The market for PhaseRx goes beyond OTCD however, because if delivering one mRNA code into the liver works, it can work for any mRNA code for the same kinds of liver diseases. It’s just a matter of changing the code and keeping the same delivery mechanism. PhaseRx already has similarly good data from mouse models for another liver disease called ASL deficiency, with the same high ammonia symptoms, addressed by the same technology, just with a different mRNA code.
The company estimates the potential market addressable by its technology to be about $4 billion a year. Success with OTCD would open up that entire market. The table below, taken from PhaseRx, shows the current market for liver diseases addressable by standard enzyme replacement therapy addressed by Sanofi SA (ADR) (NYSE:SNY), Shire PLC (NASDAQ:SHPG), and Biomarin Pharmaceutical Inc. (NASDAQ:BMRN).
What about competition? There is no other company even pursuing any intracellular enzyme replacement therapy. PhaseRx has no competition for this class of drug candidates.
Putting The Jump Into Perspective
On the one hand, a 150% jump in a single day seems excessive. But seen from this perspective, it’s actually a plausible revaluation, considering that an Orphan designation starts this whole process, which could be complete relatively quickly given the nature of the disease and clinical pathway involved here.
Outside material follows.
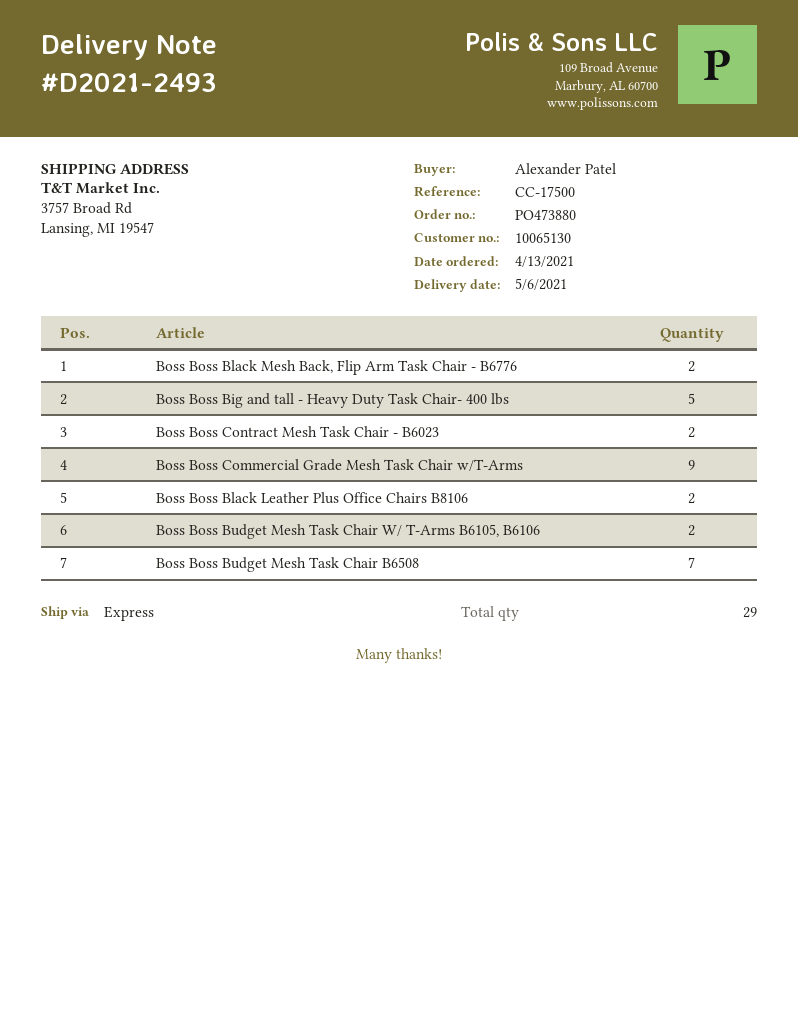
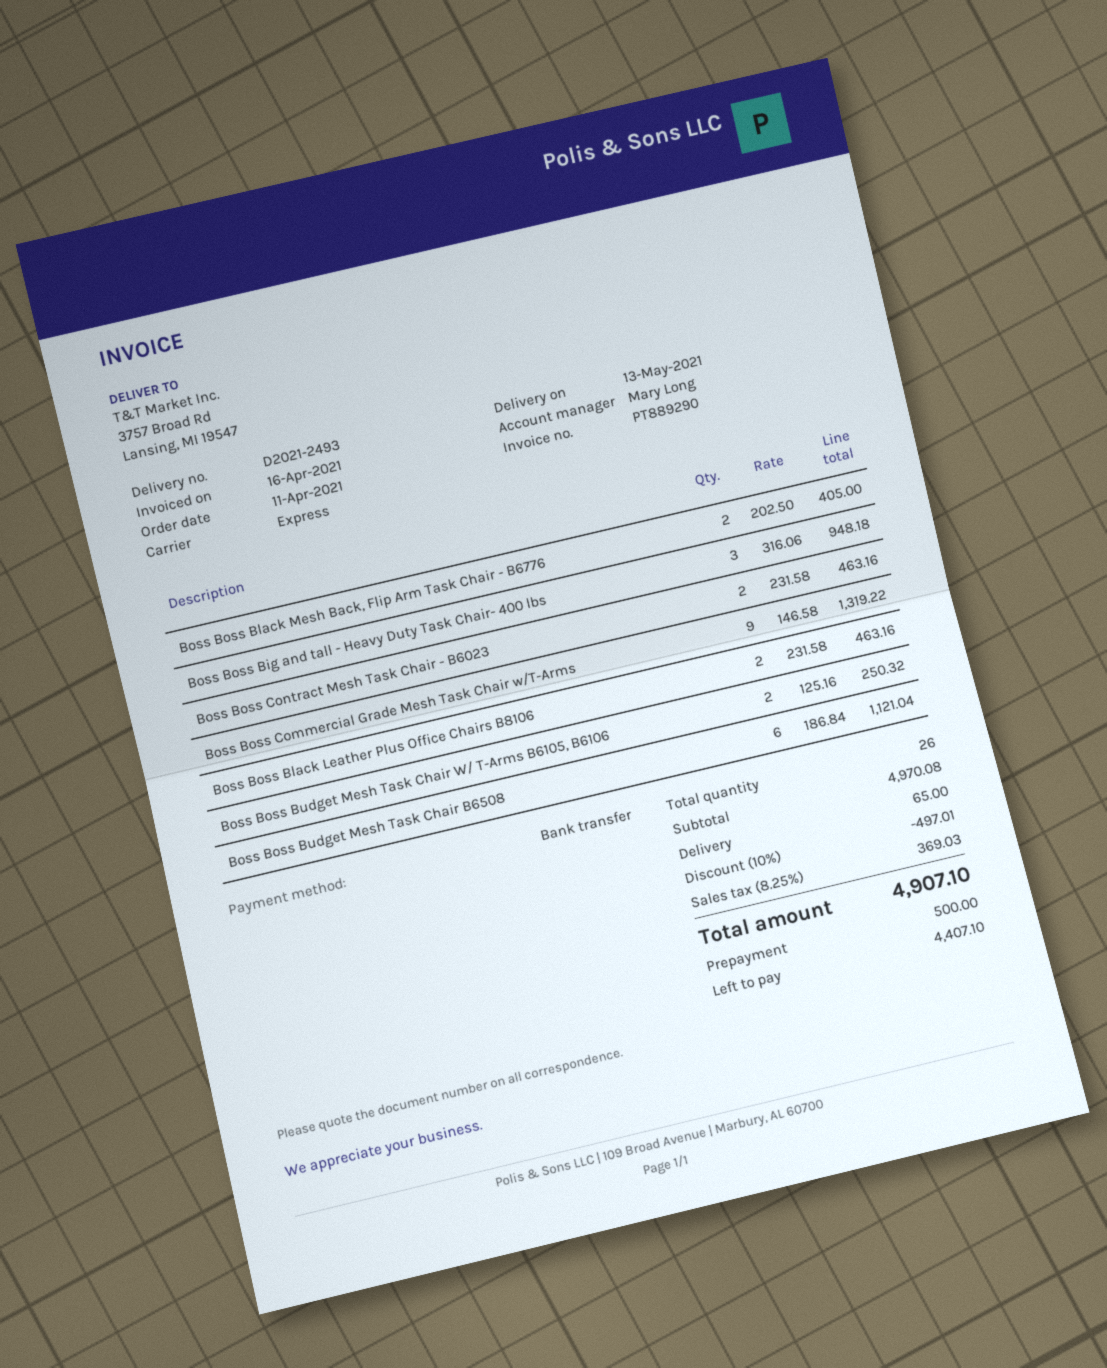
order date: 2021-04-13 -> 2021-04-11
delivery date: 2021-05-06 -> 2021-05-13
Boss Boss Big and tall - Heavy Duty Task Chair- 400 lbs: 5 -> 3
Boss Boss Budget Mesh Task Chair B6508: 7 -> 6
total quantity: 29 -> 26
From a technical perspective as well, the jump is not as excessive as it looks. Since its initial public offering, the stock has declined over 80%. Even with this jump, shares are still below half of where they were at IPO. So on the one hand, investors can see this as a huge upside revaluation. On the other hand, it can simply be seen as only a partial recovery following an oversold decline.
Now that PhaseRx has a way forward, things can begin to move quickly here. The market may have just shown that with yesterday’s huge move higher. And despite the sudden rise and accepting the possibility of profit-taking over the next few days, shares still look fundamentally undervalued given the potential here, the pathway, and the data to date.